TASK INSTRUCTIONS: The required result is an exact copy of the lines beginning at the line that contains "bank account: 51841461 -> 51841651" and ending at the last line of the material below.

TASK INPUT:
★ ★ ★ ★ ★
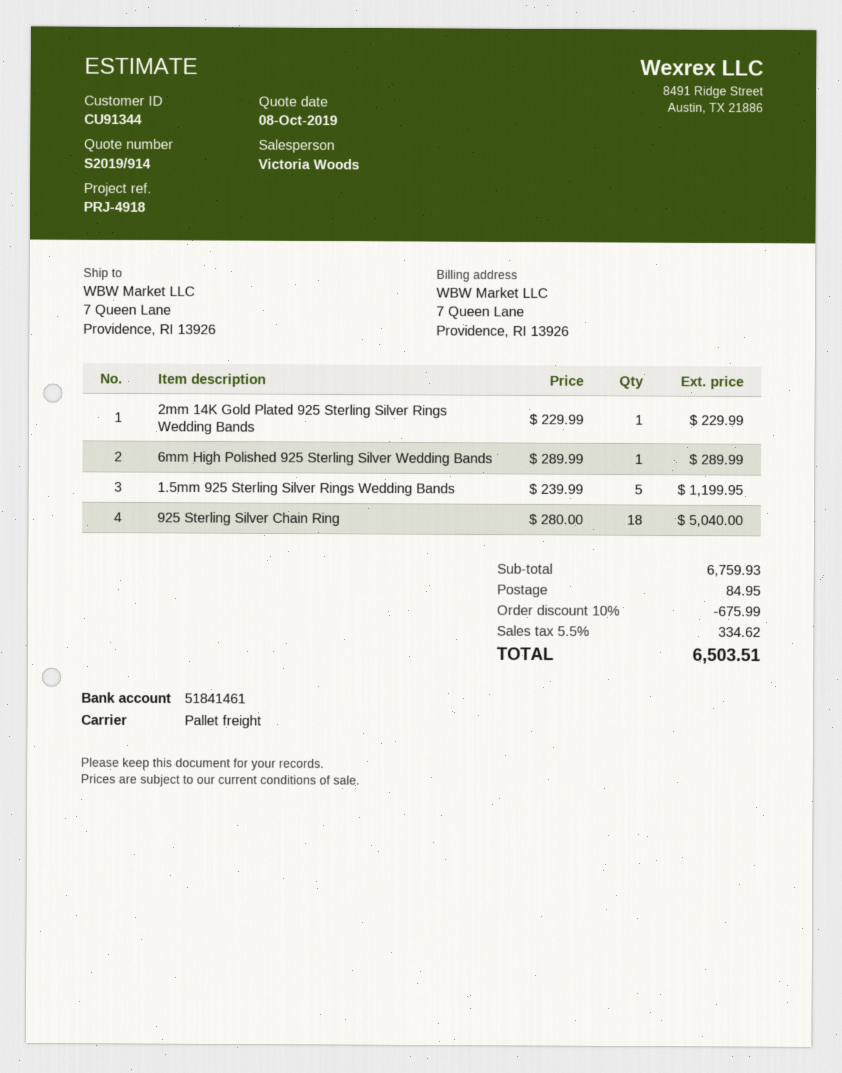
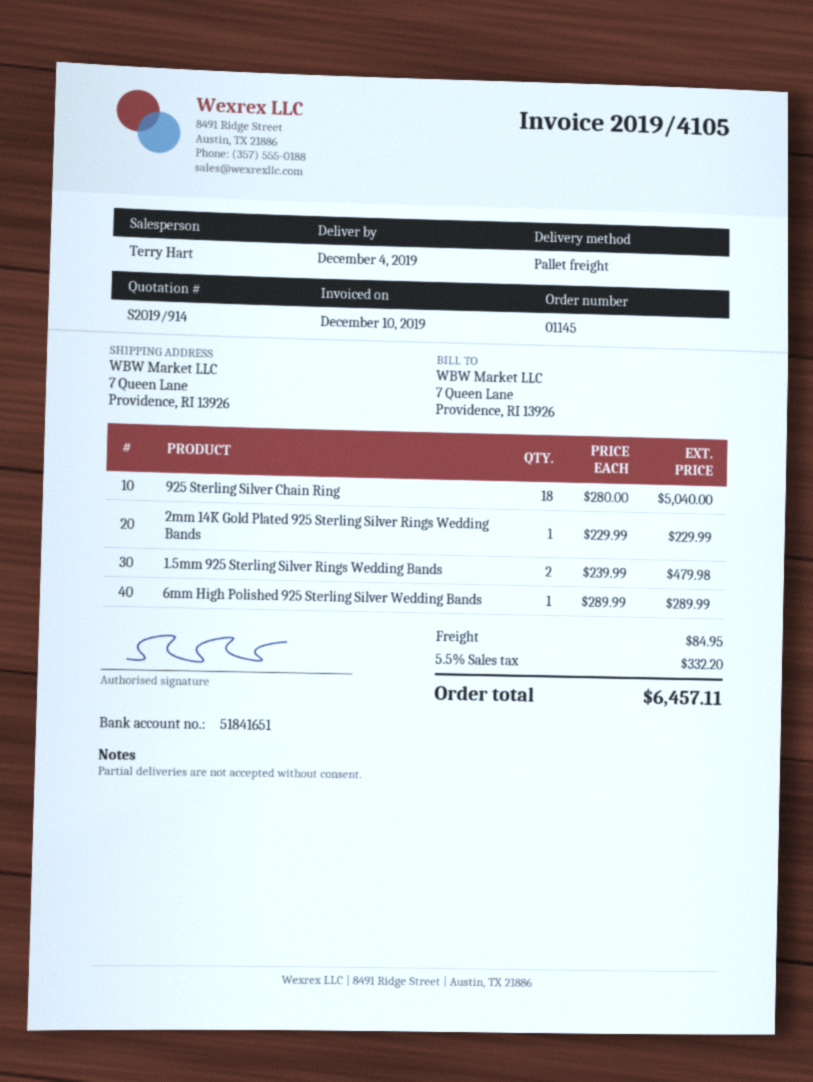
sales rep: Victoria Woods -> Terry Hart
bank account: 51841461 -> 51841651
1.5mm 925 Sterling Silver Rings Wedding Bands: 5 x 239.99 = 1199.95 -> 2 x 239.99 = 479.98
discount: 10% = 675.99 -> none
tax: 5.5% = 334.62 -> 5.5% = 332.20
total: 6503.51 -> 6457.11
★ ★ ★ ★ ★
WRITTEN REPLY:
bank account: 51841461 -> 51841651
1.5mm 925 Sterling Silver Rings Wedding Bands: 5 x 239.99 = 1199.95 -> 2 x 239.99 = 479.98
discount: 10% = 675.99 -> none
tax: 5.5% = 334.62 -> 5.5% = 332.20
total: 6503.51 -> 6457.11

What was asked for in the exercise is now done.